In the records, find each line where "assuming" occurs, and copy it.

Data excerpts
►

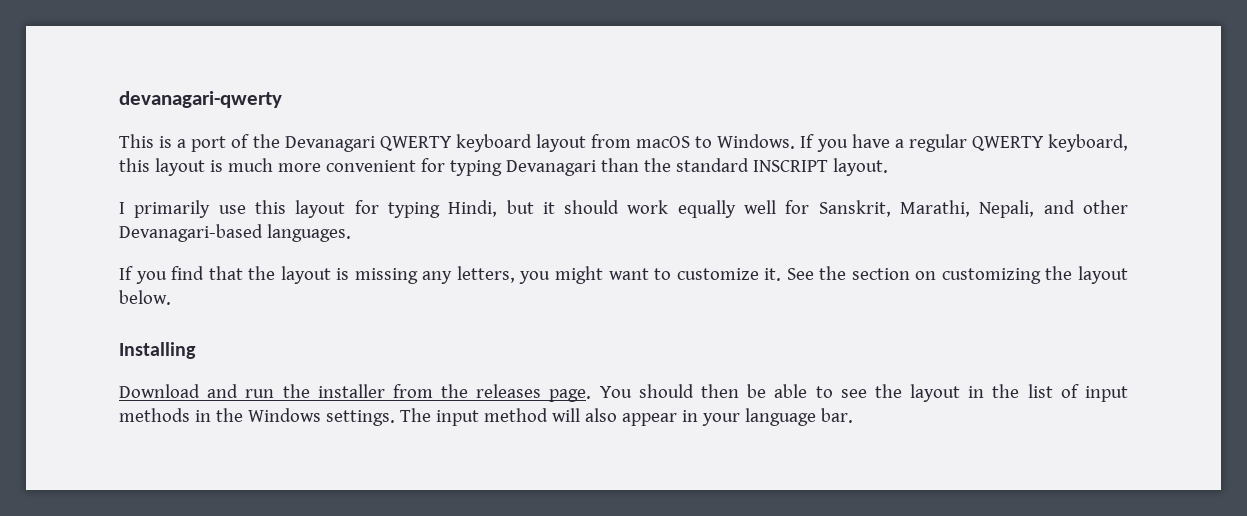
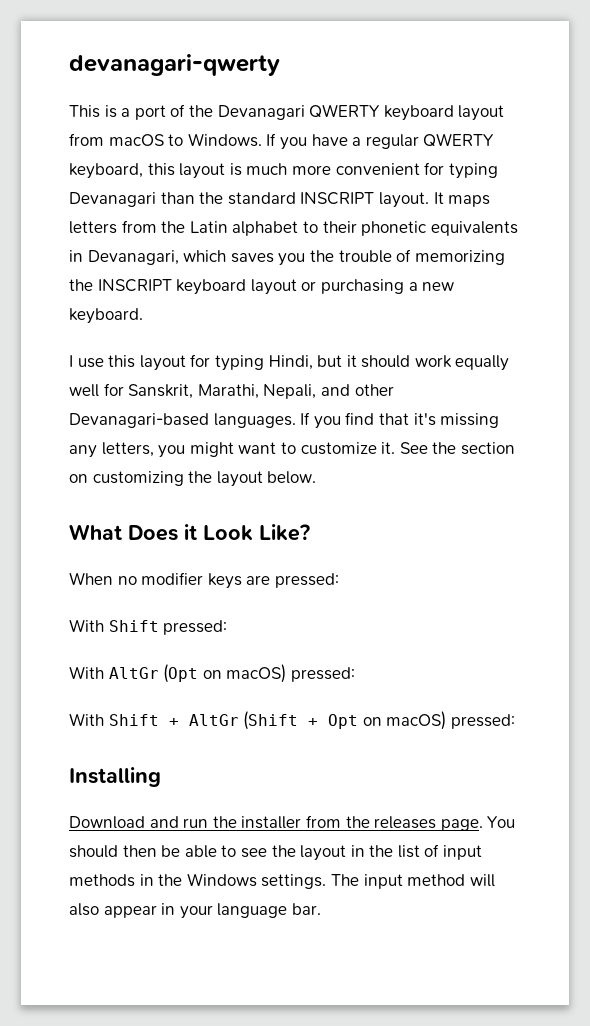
+ It maps letters from the Latin alphabet to their phonetic equivalents in Devanagari, which saves you the trouble of memorizing the INSCRIPT keyboard layout or purchasing a new keyboard.
- I primarily use this layout for typing Hindi, but it should work equally well for Sanskrit, Marathi, Nepali, and other Devanagari-based languages.
- If you find that the layout is missing any letters, you might want to customize it.
+ I use this layout for typing Hindi, but it should work equally well for Sanskrit, Marathi, Nepali, and other Devanagari-based languages. If you find that it's missing any letters, you might want to customize it.
+ What Does it Look Like?
+ When no modifier keys are pressed:
+ With Shift pressed:
+ With AltGr (Opt on macOS) pressed:
+ With Shift + AltGr (Shift + Opt on macOS) pressed:

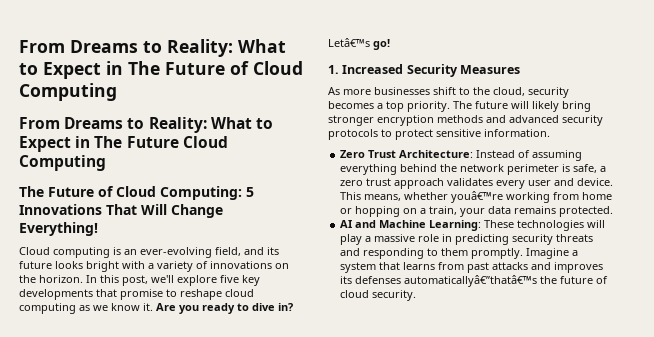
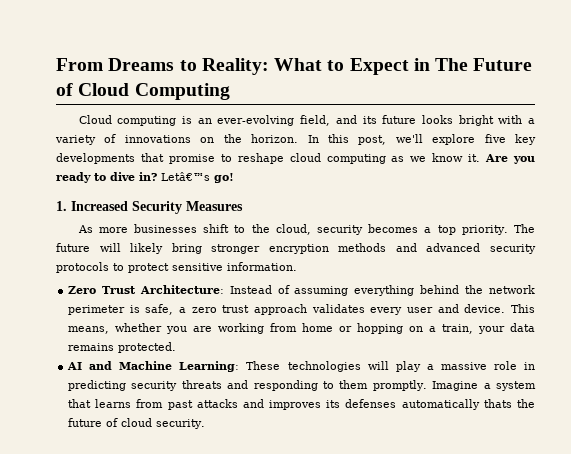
- From Dreams to Reality: What to Expect in The Future Cloud Computing
- The Future of Cloud Computing: 5 Innovations That Will Change Everything!
- This means, whether youâ€™re working from home or hopping on a train, your data remains protected.
+ This means, whether you are working from home or hopping on a train, your data remains protected.
- Imagine a system that learns from past attacks and improves its defenses automaticallyâ€”thatâ€™s the future of cloud security.
+ Imagine a system that learns from past attacks and improves its defenses automatically thats the future of cloud security.

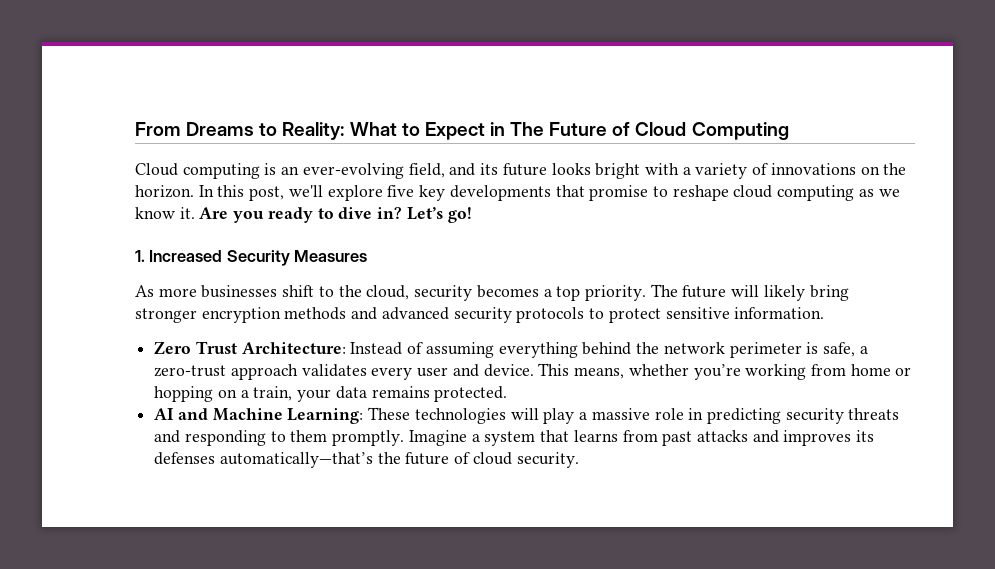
- Letâ€™s go!
+ Let’s go!
- Zero Trust Architecture: Instead of assuming everything behind the network perimeter is safe, a zero trust approach validates every user and device.
+ Zero Trust Architecture: Instead of assuming everything behind the network perimeter is safe, a zero-trust approach validates every user and device.
- This means, whether you are working from home or hopping on a train, your data remains protected.
+ This means, whether you’re working from home or hopping on a train, your data remains protected.
- Imagine a system that learns from past attacks and improves its defenses automatically thats the future of cloud security.
+ Imagine a system that learns from past attacks and improves its defenses automatically—that’s the future of cloud security.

◄

■ **Task output**:
- Zero Trust Architecture: Instead of assuming everything behind the network perimeter is safe, a zero trust approach validates every user and device.
+ Zero Trust Architecture: Instead of assuming everything behind the network perimeter is safe, a zero-trust approach validates every user and device.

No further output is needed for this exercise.